**WORK TO BE COMPLETED**: Return each line of the data below verbatim; pictures are to be left out.

*** Opening of DATA FOR PROCESSING ***

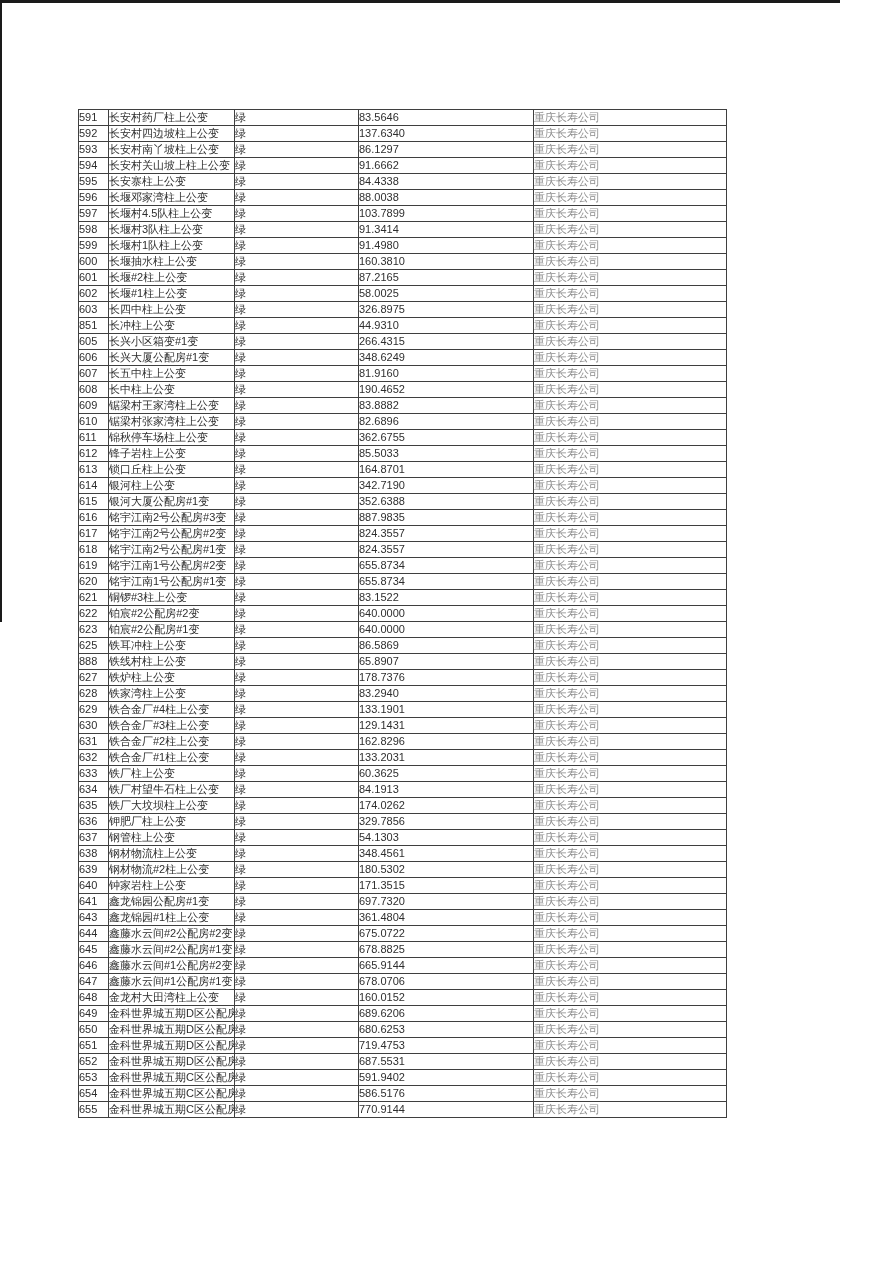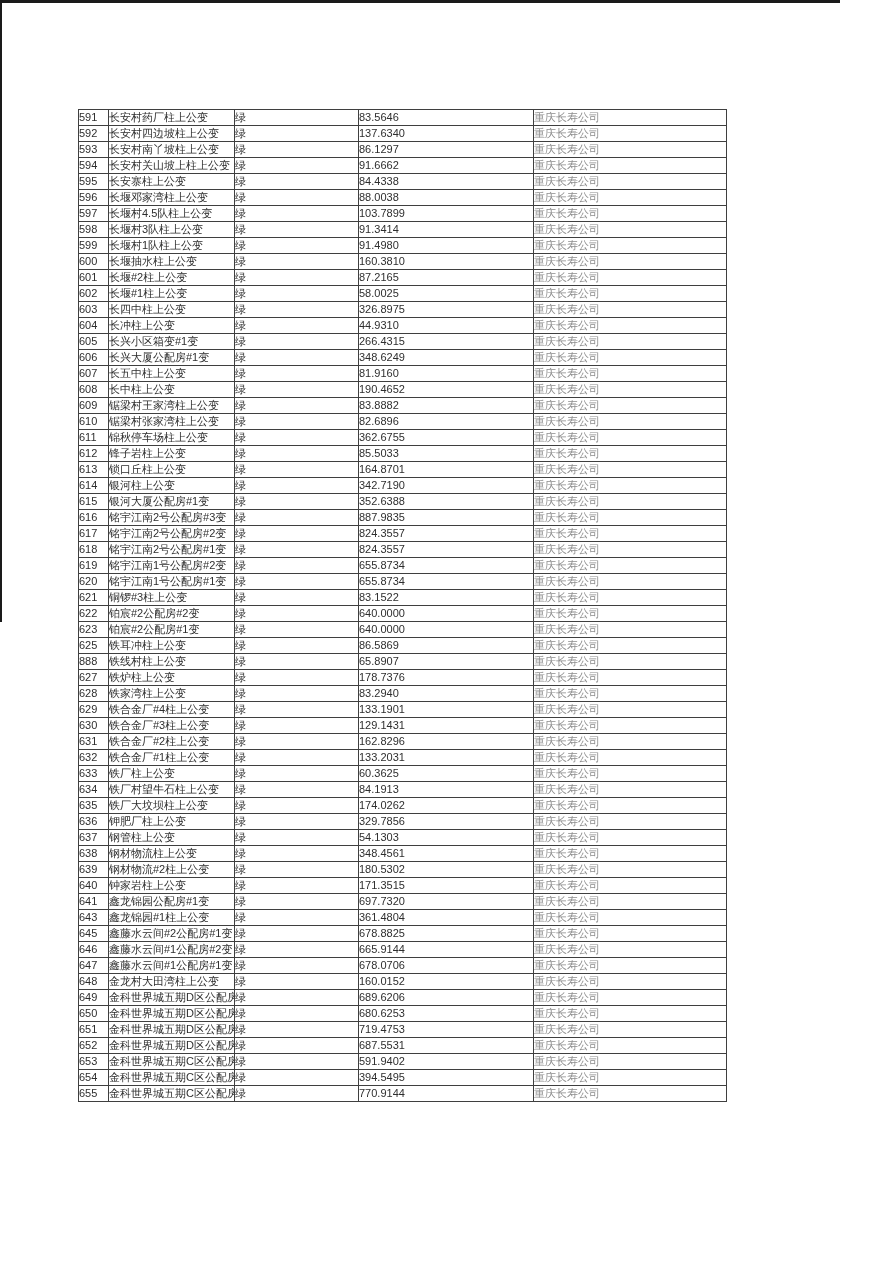--- a/index.html
+++ b/index.html
@@ -160,7 +160,7 @@
           <td class="c-company">重庆长寿公司</td>
         </tr>
         <tr>
-          <td class="c-num">604</td>
+          <td class="c-num">851</td>
           <td class="c-name">长冲柱上公变</td>
           <td class="c-status">绿</td>
           <td class="c-value">44.9310</td>

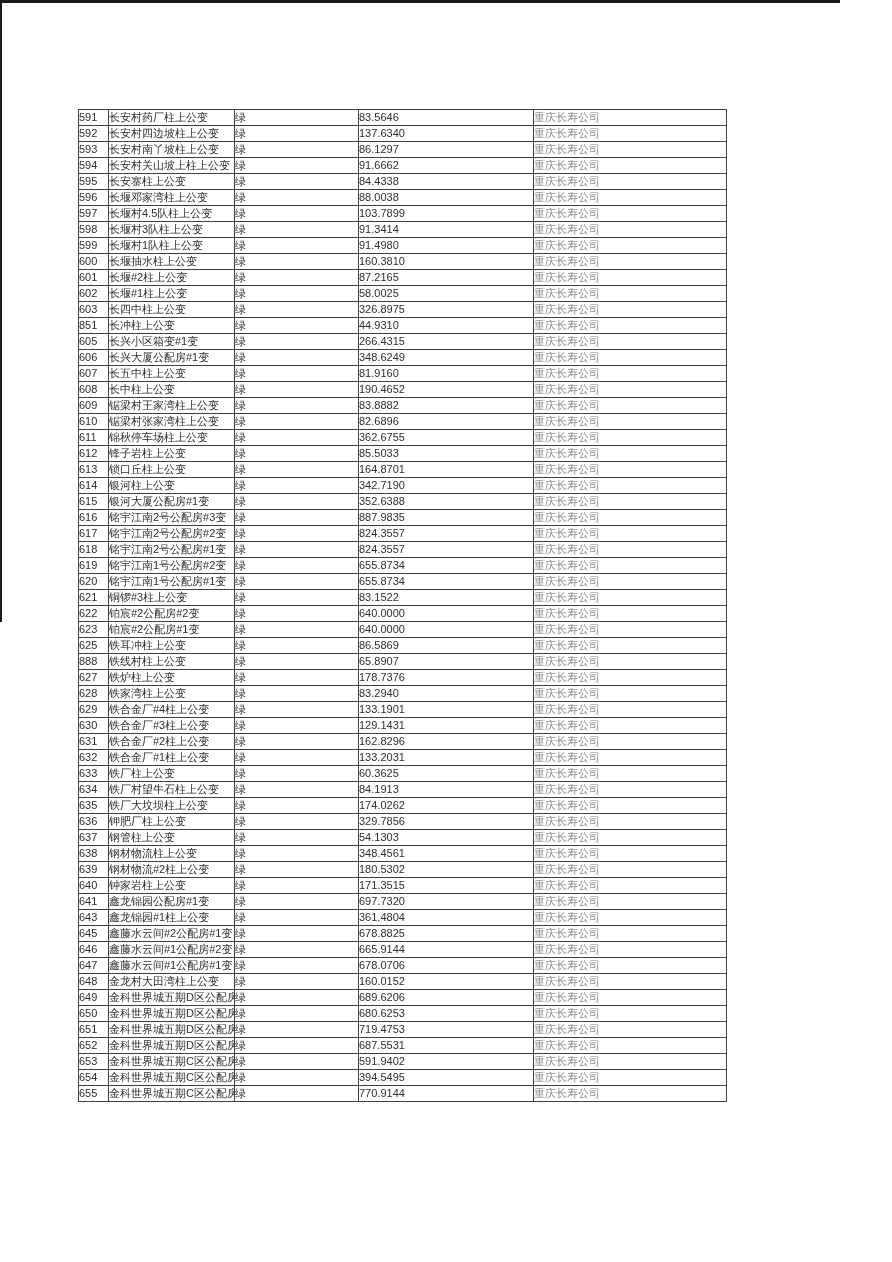--- a/index.html
+++ b/index.html
@@ -426,6 +426,13 @@
           <td class="c-company">重庆长寿公司</td>
         </tr>
         <tr>
+          <td class="c-num">644</td>
+          <td class="c-name">鑫藤水云间#2公配房#2变</td>
+          <td class="c-status">绿</td>
+          <td class="c-value">675.0722</td>
+          <td class="c-company">重庆长寿公司</td>
+        </tr>
+        <tr>
           <td class="c-num">645</td>
           <td class="c-name">鑫藤水云间#2公配房#1变</td>
           <td class="c-status">绿</td>

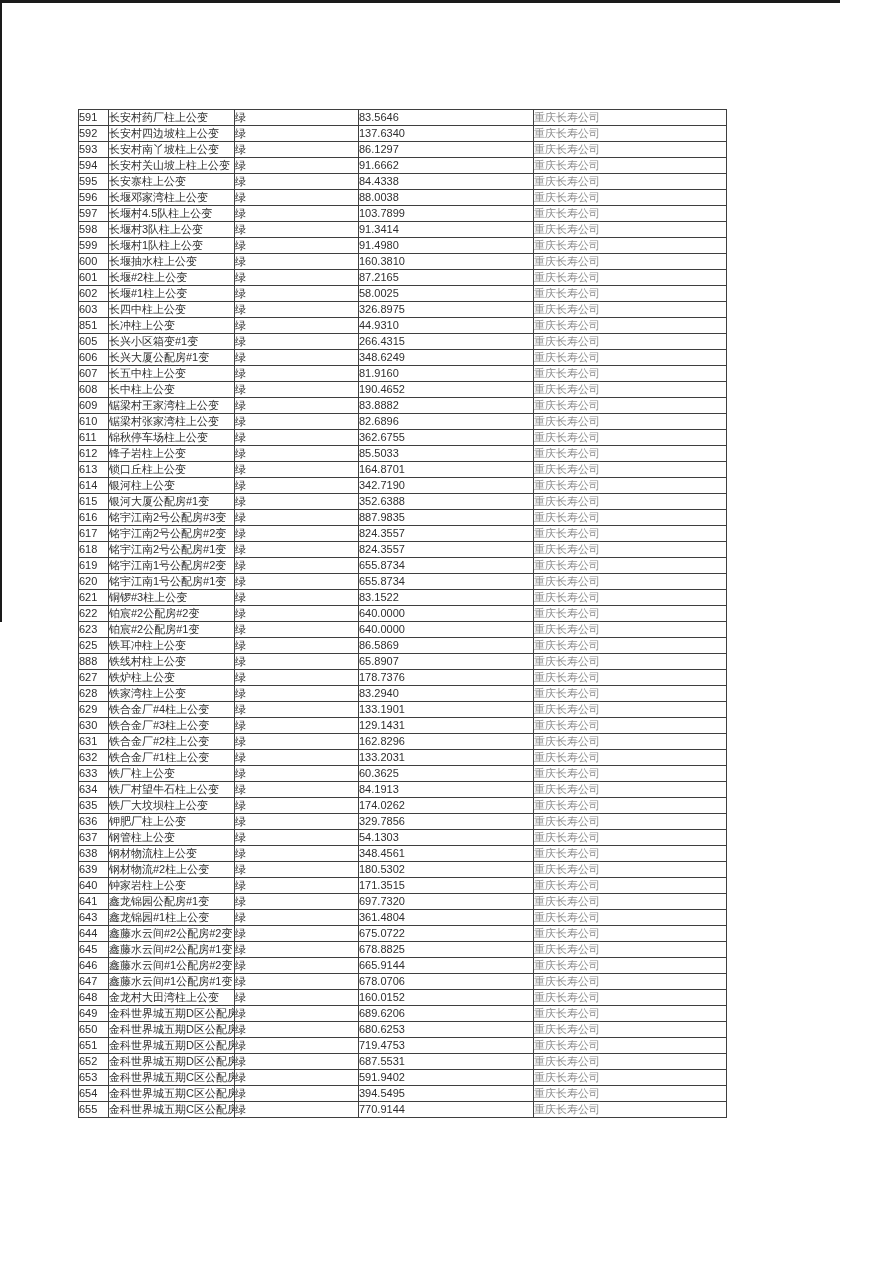--- a/index.html
+++ b/index.html
@@ -499,7 +499,7 @@
           <td class="c-num">654</td>
           <td class="c-name">金科世界城五期C区公配房</td>
           <td class="c-status">绿</td>
-          <td class="c-value">394.5495</td>
+          <td class="c-value">586.5176</td>
           <td class="c-company">重庆长寿公司</td>
         </tr>
         <tr>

*** Close of DATA FOR PROCESSING ***

**YOUR RESPONSE**:
--- a/index.html
+++ b/index.html
@@ -160,7 +160,7 @@
           <td class="c-company">重庆长寿公司</td>
         </tr>
         <tr>
-          <td class="c-num">604</td>
+          <td class="c-num">851</td>
           <td class="c-name">长冲柱上公变</td>
           <td class="c-status">绿</td>
           <td class="c-value">44.9310</td>

--- a/index.html
+++ b/index.html
@@ -426,6 +426,13 @@
           <td class="c-company">重庆长寿公司</td>
         </tr>
         <tr>
+          <td class="c-num">644</td>
+          <td class="c-name">鑫藤水云间#2公配房#2变</td>
+          <td class="c-status">绿</td>
+          <td class="c-value">675.0722</td>
+          <td class="c-company">重庆长寿公司</td>
+        </tr>
+        <tr>
           <td class="c-num">645</td>
           <td class="c-name">鑫藤水云间#2公配房#1变</td>
           <td class="c-status">绿</td>

--- a/index.html
+++ b/index.html
@@ -499,7 +499,7 @@
           <td class="c-num">654</td>
           <td class="c-name">金科世界城五期C区公配房</td>
           <td class="c-status">绿</td>
-          <td class="c-value">394.5495</td>
+          <td class="c-value">586.5176</td>
           <td class="c-company">重庆长寿公司</td>
         </tr>
         <tr>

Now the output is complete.